Point-of-care (POC) tests enable immediate diagnosis and targeted treatment of sexually transmitted infections (STIs), which could accelerate control of ongoing epidemics. Although older nucleic acid amplification tests have improved the accuracy of laboratory-based tests for STIs, newer POC tests can facilitate control efforts. We sought to review the performance and time to result of POC assays for STIs in the last 10 years. METHODS: The authors performed a PubMed, US National Library of Medicine, National Center for Biotechnology Information search for POC tests for STIs or sexually transmitted diseases. RESULTS: Diagnostic technology for POC assays for STIs has achieved high sensitivity and specificity (>90%) using recent molecular advances in the last 10 years.

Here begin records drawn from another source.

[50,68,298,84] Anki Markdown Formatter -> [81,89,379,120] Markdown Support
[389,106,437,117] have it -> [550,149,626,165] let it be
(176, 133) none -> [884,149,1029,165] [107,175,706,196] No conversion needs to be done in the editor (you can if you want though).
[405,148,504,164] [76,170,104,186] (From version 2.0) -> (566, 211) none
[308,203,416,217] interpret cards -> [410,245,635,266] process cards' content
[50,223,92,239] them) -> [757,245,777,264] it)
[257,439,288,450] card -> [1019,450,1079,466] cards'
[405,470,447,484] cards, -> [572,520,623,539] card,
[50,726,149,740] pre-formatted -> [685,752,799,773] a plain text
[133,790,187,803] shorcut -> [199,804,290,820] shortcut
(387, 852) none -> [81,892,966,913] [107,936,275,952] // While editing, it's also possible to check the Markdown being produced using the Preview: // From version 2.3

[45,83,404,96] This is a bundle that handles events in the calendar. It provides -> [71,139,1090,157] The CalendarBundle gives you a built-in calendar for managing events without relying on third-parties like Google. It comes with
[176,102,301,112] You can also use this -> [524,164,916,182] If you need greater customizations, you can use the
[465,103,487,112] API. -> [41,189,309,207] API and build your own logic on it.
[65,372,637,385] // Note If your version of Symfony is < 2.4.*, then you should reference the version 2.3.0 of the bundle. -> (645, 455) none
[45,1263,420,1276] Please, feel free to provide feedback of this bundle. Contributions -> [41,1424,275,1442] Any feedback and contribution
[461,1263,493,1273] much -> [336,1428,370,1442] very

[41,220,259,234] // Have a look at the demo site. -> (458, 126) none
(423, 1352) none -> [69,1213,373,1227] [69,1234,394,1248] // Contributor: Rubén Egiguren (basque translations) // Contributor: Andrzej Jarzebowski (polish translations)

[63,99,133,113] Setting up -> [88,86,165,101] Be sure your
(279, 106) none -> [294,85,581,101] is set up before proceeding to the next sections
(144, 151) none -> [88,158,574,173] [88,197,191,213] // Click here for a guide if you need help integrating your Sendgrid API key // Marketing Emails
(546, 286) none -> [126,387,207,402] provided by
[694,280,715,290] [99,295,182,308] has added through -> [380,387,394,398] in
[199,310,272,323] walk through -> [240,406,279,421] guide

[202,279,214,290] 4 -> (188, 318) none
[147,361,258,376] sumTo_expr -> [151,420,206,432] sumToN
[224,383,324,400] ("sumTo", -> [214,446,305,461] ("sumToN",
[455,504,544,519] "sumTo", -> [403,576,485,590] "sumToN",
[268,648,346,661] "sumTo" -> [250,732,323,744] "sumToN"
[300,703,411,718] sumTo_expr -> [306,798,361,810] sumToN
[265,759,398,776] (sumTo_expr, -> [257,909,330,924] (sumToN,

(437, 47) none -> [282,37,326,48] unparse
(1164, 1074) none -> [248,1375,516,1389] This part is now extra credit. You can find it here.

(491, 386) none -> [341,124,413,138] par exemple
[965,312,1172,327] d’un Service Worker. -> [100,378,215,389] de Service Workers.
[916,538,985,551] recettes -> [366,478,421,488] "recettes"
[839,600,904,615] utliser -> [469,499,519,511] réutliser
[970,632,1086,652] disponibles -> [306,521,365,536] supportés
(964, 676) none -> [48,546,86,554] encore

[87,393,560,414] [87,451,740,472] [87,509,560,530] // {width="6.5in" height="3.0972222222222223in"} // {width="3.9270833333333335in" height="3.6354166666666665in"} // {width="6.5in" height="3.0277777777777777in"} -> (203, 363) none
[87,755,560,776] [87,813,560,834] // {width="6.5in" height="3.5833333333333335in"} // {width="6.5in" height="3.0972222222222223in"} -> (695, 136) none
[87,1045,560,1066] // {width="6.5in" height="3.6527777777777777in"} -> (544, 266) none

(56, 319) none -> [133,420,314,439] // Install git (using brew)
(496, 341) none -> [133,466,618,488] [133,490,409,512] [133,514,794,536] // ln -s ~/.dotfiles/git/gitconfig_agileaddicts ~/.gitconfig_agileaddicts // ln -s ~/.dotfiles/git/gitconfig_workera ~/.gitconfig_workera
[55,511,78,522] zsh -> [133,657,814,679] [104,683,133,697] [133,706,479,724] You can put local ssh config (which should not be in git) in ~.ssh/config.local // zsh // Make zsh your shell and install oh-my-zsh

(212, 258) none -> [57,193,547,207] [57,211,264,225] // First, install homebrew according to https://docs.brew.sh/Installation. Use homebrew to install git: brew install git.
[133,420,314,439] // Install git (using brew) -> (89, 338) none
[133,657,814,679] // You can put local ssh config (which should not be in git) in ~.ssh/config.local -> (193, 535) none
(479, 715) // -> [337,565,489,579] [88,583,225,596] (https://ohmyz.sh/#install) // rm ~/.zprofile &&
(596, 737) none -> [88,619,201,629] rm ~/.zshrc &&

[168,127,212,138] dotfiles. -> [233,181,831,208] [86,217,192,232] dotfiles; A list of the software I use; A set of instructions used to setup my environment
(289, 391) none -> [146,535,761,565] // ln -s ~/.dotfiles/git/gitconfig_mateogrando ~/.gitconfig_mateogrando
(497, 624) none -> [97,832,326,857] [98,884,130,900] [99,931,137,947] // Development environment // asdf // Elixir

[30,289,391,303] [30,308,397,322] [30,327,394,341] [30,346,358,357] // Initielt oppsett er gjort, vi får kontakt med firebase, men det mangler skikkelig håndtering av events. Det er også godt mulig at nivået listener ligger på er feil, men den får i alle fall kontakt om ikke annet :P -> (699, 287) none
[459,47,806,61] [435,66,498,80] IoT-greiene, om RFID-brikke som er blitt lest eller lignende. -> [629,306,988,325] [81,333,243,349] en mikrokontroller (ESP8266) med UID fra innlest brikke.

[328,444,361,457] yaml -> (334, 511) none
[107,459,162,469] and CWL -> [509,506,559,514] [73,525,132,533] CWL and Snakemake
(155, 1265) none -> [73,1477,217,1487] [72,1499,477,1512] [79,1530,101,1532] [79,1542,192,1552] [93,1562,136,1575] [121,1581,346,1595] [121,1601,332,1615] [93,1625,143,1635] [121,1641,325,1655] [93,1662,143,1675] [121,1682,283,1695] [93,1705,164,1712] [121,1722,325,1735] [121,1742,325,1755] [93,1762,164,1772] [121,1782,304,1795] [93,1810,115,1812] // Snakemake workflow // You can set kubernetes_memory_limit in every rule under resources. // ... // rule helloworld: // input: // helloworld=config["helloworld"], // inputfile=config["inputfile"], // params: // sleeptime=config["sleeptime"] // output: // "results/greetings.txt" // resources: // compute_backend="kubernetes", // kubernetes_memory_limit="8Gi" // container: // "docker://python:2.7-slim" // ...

Three POC tests for chlamydia and gonorrhea and 2 for trichomonas have been cleared by the Food and Drug Administration and can provide rapid results during the clinical encounter. Two POC assays for syphilis are now cleared by the Food and Drug Administration. Other similar POC assays are in development. These “fast followers” have faster time to result and will extend the diagnostic armamentarium at POC. CONCLUSIONS: New technology has improved the performance accuracy of STI POC diagnostics. Innovation in device format has resulted in accurate POC assays, which can decrease the time to result and accelerate the detection and treatment of STIs during the clinical encounter. The full implementation potential of these newer tests will depend on the ability of these tests to achieve Clinical Laboratory Improvement Amendments–waived status so they can be performed by nonlaboratorians with no previous training.